The Orphanage reminds me of Guillermo del Toro’s movies and for a good reason too. He was the man in the shadows, working hard to make Bayona’s vision come true. We will be following Laura, a kindhearted orphan, now all grown up and ready to help others. She wants to reopen her old and now-abandoned orphanage not knowing that the orphanage is hiding a secret. Choosing a suspenseful and chilling atmosphere instead of cheap jump-scares, this is a movie that’s going to slowly lure you into its trap.
A jump-scare horror movie has certain sections you know are going to be “scary”. And then you, the viewer, and the movie are playing this little game of who’s gonna get who. However, other sections of the movie are not that intense or atmospheric. In the movie The Orphanage, the dread is ever-present. It permeates the entire orphanage, the kids who live there, and anyone else who comes to this cursed place. Combine this with well-developed characters and tight storytelling and you’ve got yourself an incredibly effective horror movie.
It has been thirty years since Laura was in this building, her old orphanage. Now abandoned, she plans to open it again and help disabled children have a better chance at a better life. However, she’s not alone in this as her husband Carlos is helping along with their adopted young son Simon. At first, everything seems to be going great but then Simon starts seeing strange things in and around the orphanage. And no one believes him…
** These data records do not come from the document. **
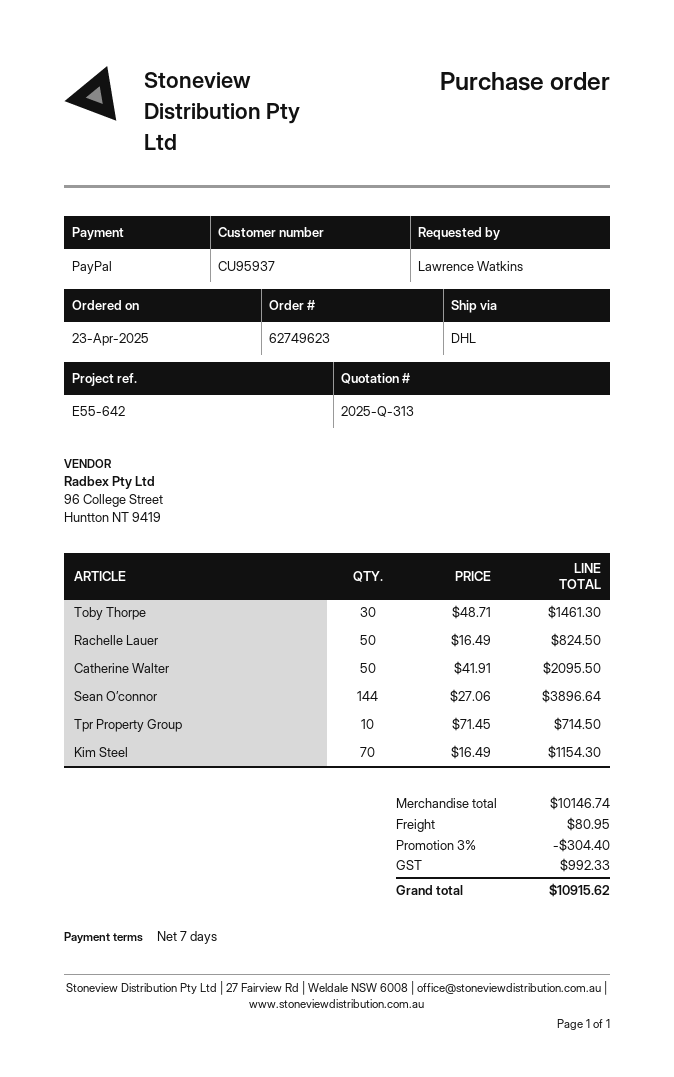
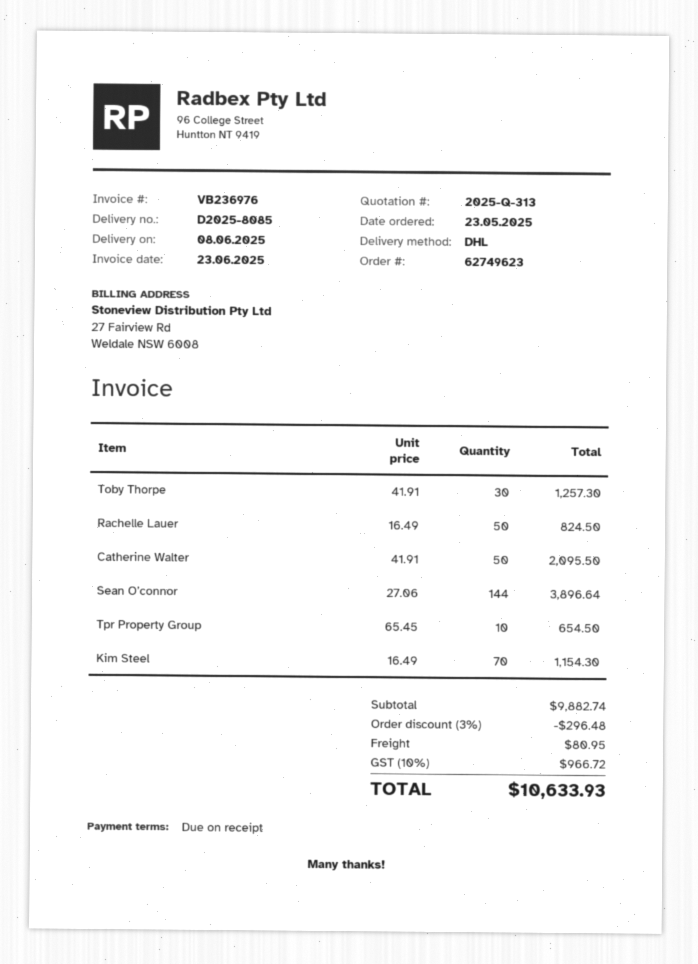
order date: 2025-04-23 -> 2025-05-23
payment terms: 7 days -> on receipt
Toby Thorpe: 30 x 48.71 = 1461.30 -> 30 x 41.91 = 1257.30
Tpr Property Group: 10 x 71.45 = 714.50 -> 10 x 65.45 = 654.50
subtotal: 10146.74 -> 9882.74
discount: 3% = 304.40 -> 3% = 296.48
tax: 992.33 -> 966.72
total: 10915.62 -> 10633.93

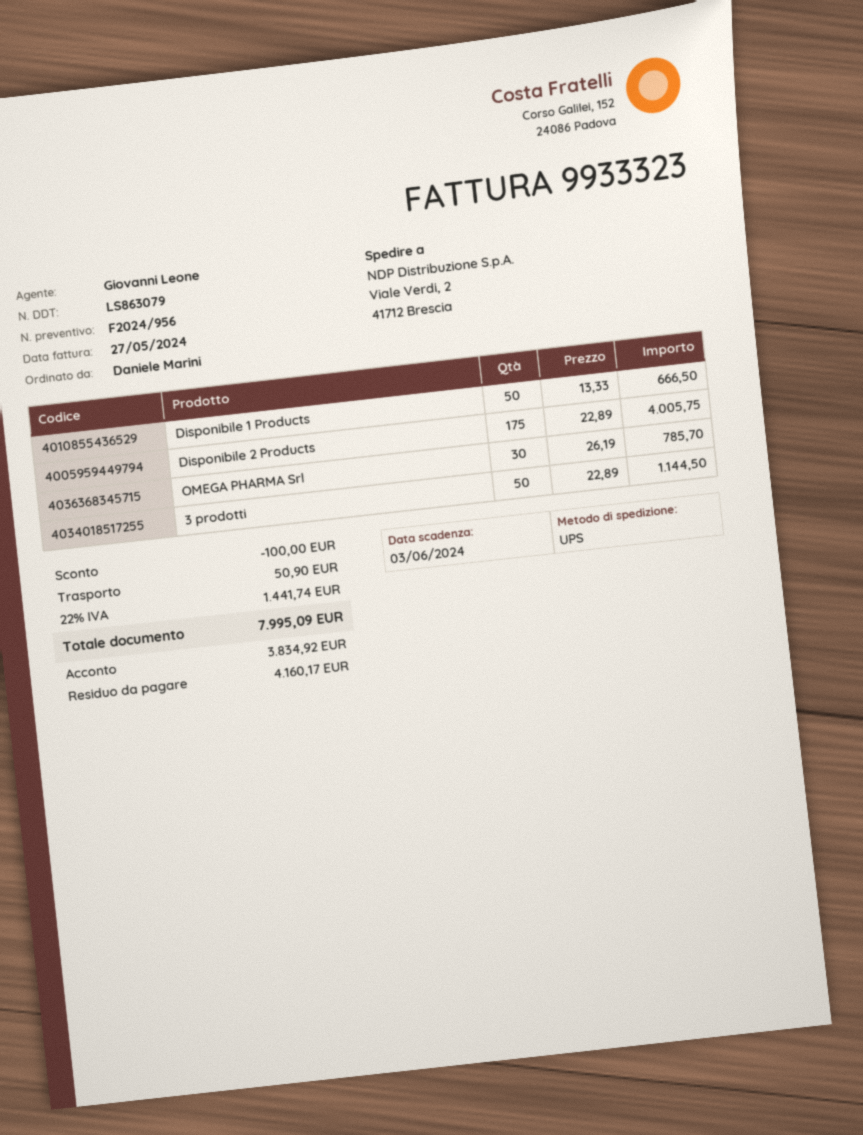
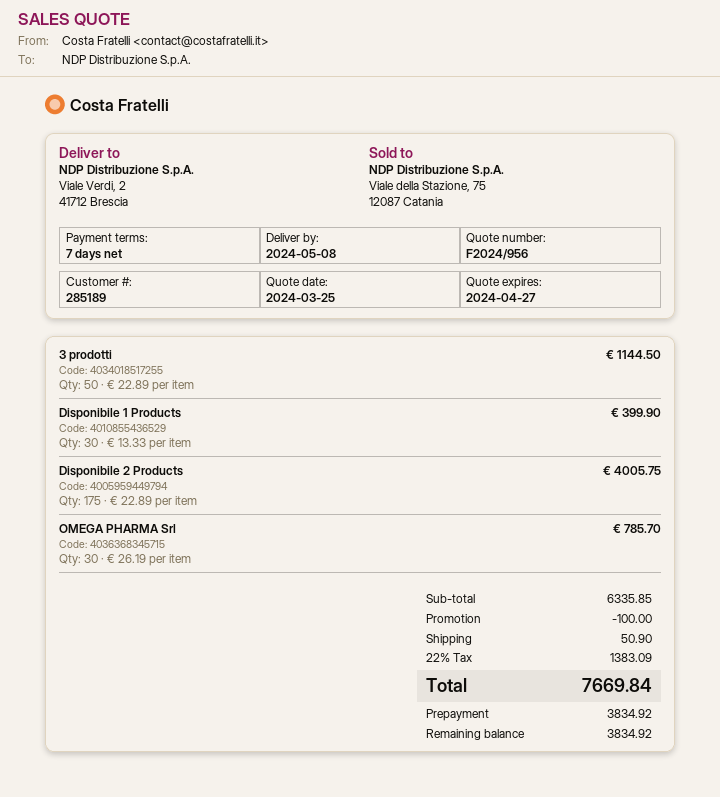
Disponibile 1 Products: 50 x 13.33 = 666.50 -> 30 x 13.33 = 399.90
tax: 22% = 1441.74 -> 22% = 1383.09
total: 7995.09 -> 7669.84
balance: 4160.17 -> 3834.92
So, nothing is out of the ordinary here, as The Orphanage features a familiar haunted house story complete with the family moving in. The basic structure reminds me of one of my favorite haunting movies, Poltergeist. We even have a group of paranormal investigators trying to catch the spirits in the act. The devil is in the details as they say and there are a lot of small little details here. It’s truly fascinating to see how talented writers and directors can make such compelling movies out of concepts we’ve seen in countless other movies.
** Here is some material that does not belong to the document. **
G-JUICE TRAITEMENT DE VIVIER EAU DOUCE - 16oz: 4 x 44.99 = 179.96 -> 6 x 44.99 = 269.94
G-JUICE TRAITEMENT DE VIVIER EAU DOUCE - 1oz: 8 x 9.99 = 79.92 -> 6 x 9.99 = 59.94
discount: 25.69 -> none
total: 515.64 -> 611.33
To help them do that, we have an awesome international cast led by Belén Rueda. She was excellent as Laura along with young Roger Príncep who feels like a future star. And I should also mention Geraldine Chaplin as Aurora giving a rather creepy performance. If you’re looking for movies like The Orphanage start with two of del Toro’s classics The Pan’s Labyrinth and The Devil’s Backbone. The latter one even takes place in an orphanage. Then you can move on to Session 9, The Others, and Fragile.
Director: Juan Antonio Bayona
Writer: Sergio G. Sánchez
Cast: Belén Rueda, Fernando Cayo, Roger Príncep, Edgar Vivar, Óscar Casas, Alejandro Camps
Fun Facts: The orphanage was an old colonial house in the town of Llanes.